5.2. Tracing the Design Evolution of the Blood-Brain Barrier-on-Chip

Neurovascular inflammation, initiated by vascular or genetic predisposing factors and aging [91], is a common denominator and trigger of a variety of pathologies of the central nervous system (CNS). Animal models and conventional 2D cell culture systems do not offer adequate solutions for deciphering the crosstalk between the cellular components of the human brain and circulating blood cells [92,93], which is ultimately central to the identification of new therapeutic targets for a variety of neurological disorders. Vascularized in vitro models of the human brain could help develop a better understating of the cellular mechanisms of neurological diseases and provide a testing-platform for identifying novel therapies. Here, we will review some of the main design concepts and applications of the Brain-on-Chip.

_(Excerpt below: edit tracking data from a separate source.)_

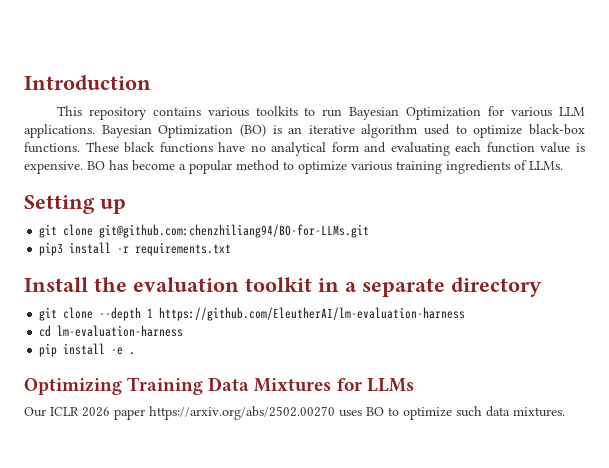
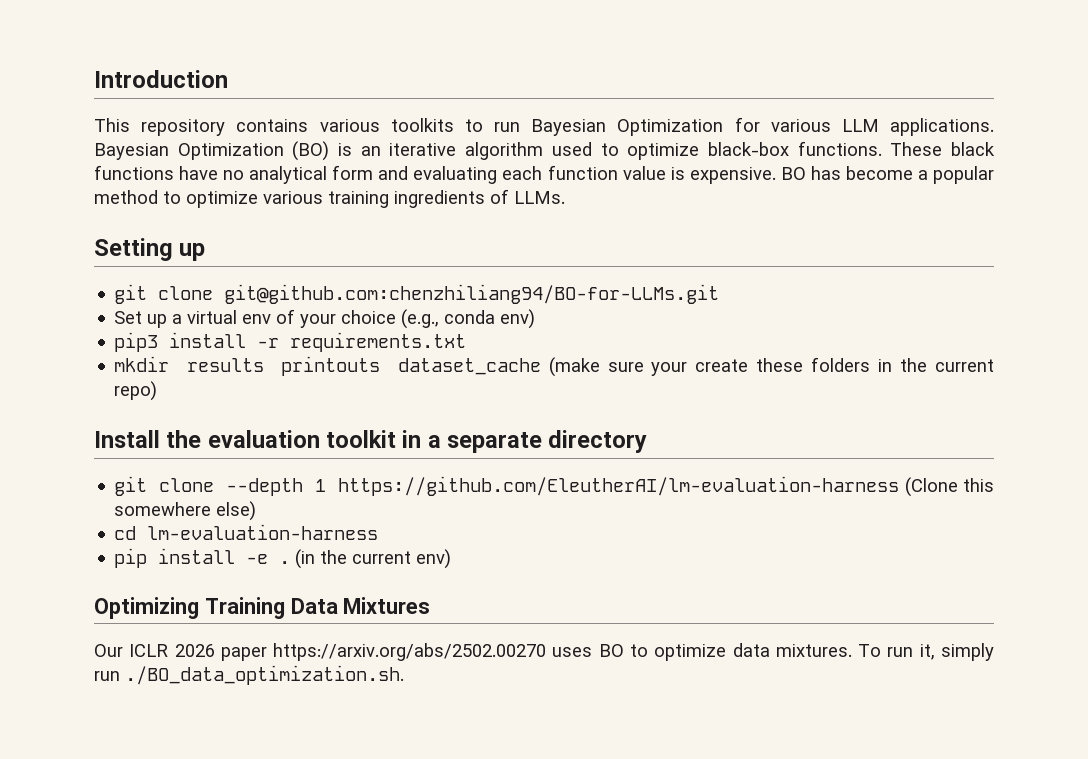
+ Set up a virtual env of your choice (e.g., conda env)
  pip3 install -r requirements.txt
+ mkdir results printouts dataset_cache (make sure your create these folders in the current repo)
- git clone --depth 1 https://github.com/EleutherAI/lm-evaluation-harness
+ git clone --depth 1 https://github.com/EleutherAI/lm-evaluation-harness (Clone this somewhere else)
+ (in the current env)
- Optimizing Training Data Mixtures for LLMs
+ Optimizing Training Data Mixtures
- Our ICLR 2026 paper https://arxiv.org/abs/2502.00270 uses BO to optimize such data mixtures.
+ Our ICLR 2026 paper https://arxiv.org/abs/2502.00270 uses BO to optimize data mixtures.
+ To run it, simply run ./BO_data_optimization.sh.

5.3. Endothelialized Sandwich Chips

Endothelialized Organ-on-Chip models of the brain, including the blood–brain barrier (BBB) and the neurovascular unit (NVU) are frequently built around the concept of compartmentalizing different cell-types into parallel microfluidic chambers made of PDMS [94] (Figure 5A). Microchambers are frequently separated by a porous membrane to form a “sandwich”. In these devices, endothelial cells and other tissue-specific cells such as neuronal cells (sometimes including glial cells and/or neuronal progenitors) are cultured on the opposite sides of the porous membrane to form the neuronal (or brain) compartment and the vascular (or blood) compartment. When compared to traditional static cell culture methods, the microfluidic nature of these devices allows cells to grow in a dynamic microenvironment that closely resembles the physiology of highly vascularized organs such as the human brain.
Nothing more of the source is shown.